An indicator lamp is a warning device used to alert drivers of potential problems with their vehicles. Functions such as oil pressure, water temperature and the voltage are all typically wired into dashboard indicator lamps. When there is a potential problem or a dangerous reading from a engine sensor, the indicator lamp will illuminate. Many vehicles have both full-functioning gauges that show the reading of the function as well as an indicator lamp. Typically, lower-optioned and base-packaged vehicles will possess only the indicator lamp system.
For every function of the automobile engine, a sensor exists to transmit readings back to the dashboard. This system of warning lights and function indicators allows the driver to have an understanding of how the engine is operating. The sensors are programed to send a signal to the indicator lamp in the case of a non-standard sensor reading. When this signal is sent, the warning light illuminates, telling the driver there is a problem. The situation can then be assessed, and the driver can determine if immediate service is warranted or if the vehicle can continue on and be serviced later.
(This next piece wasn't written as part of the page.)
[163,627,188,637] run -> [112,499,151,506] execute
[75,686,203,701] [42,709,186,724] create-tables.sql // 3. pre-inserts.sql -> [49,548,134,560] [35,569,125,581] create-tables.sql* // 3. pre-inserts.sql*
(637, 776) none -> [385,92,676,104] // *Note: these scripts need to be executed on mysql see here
Although rare, an occasional faulty sensor can trigger a reaction from a warning lamp. When this happens, it can typically only be detected through testing of the sensor itself. While a mechanical gauge is triggered by the actual component being measured, such as water temperature or oil pressure, the indicator lamp uses electrical senders that measure the function against a go, no-go parameter engineered into the sensor. This type of system is not as accurate as the mechanical gauge, though it is more easily understood by the average driver.
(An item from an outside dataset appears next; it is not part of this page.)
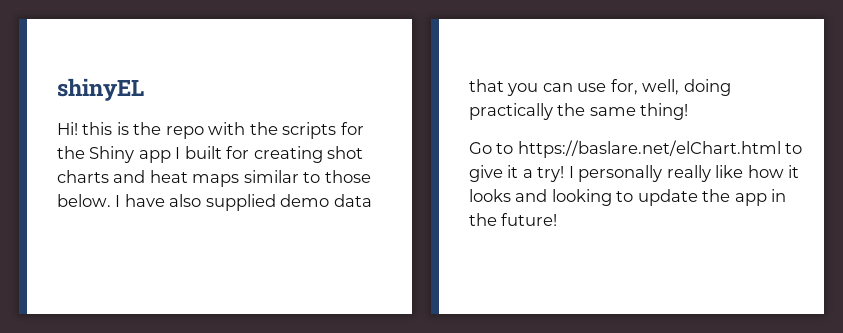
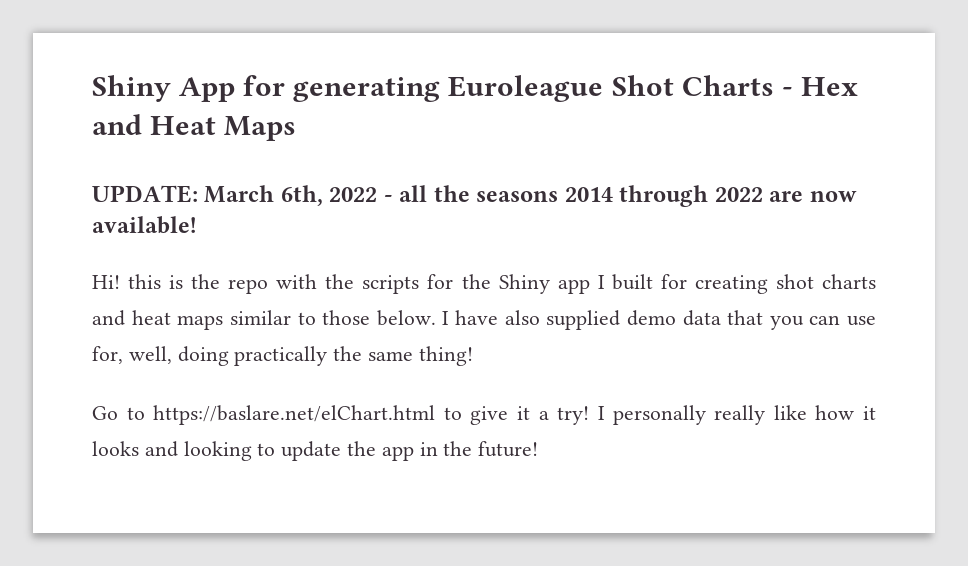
[57,78,144,101] shinyEL -> [92,75,858,102] [92,114,297,141] [92,185,857,207] [92,216,196,234] Shiny App for generating Euroleague Shot Charts - Hex and Heat Maps // UPDATE: March 6th, 2022 - all the seasons 2014 through 2022 are now available!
Many automobile operators have no idea what their proper engine oil pressure or temperature should be before it is considered overheating. Most drivers, on the other hand, do understand that a problem exists when a warning light is illuminated on the vehicle's dashboard. The indicator lamp typically has the engine's function displayed inside the illuminated light—when the lamp marked "Temp." is illuminated, the driver understands that the vehicle's temperature is presenting a problem. When developing the warning system, it was understood that a driver must posses some mechanical ability or knowledge to decipher the readings of the mechanical gauges. Designers reasoned, however, that everyone could understand that there was a problem with the vehicle if a bright red light suddenly came on within the dashboard.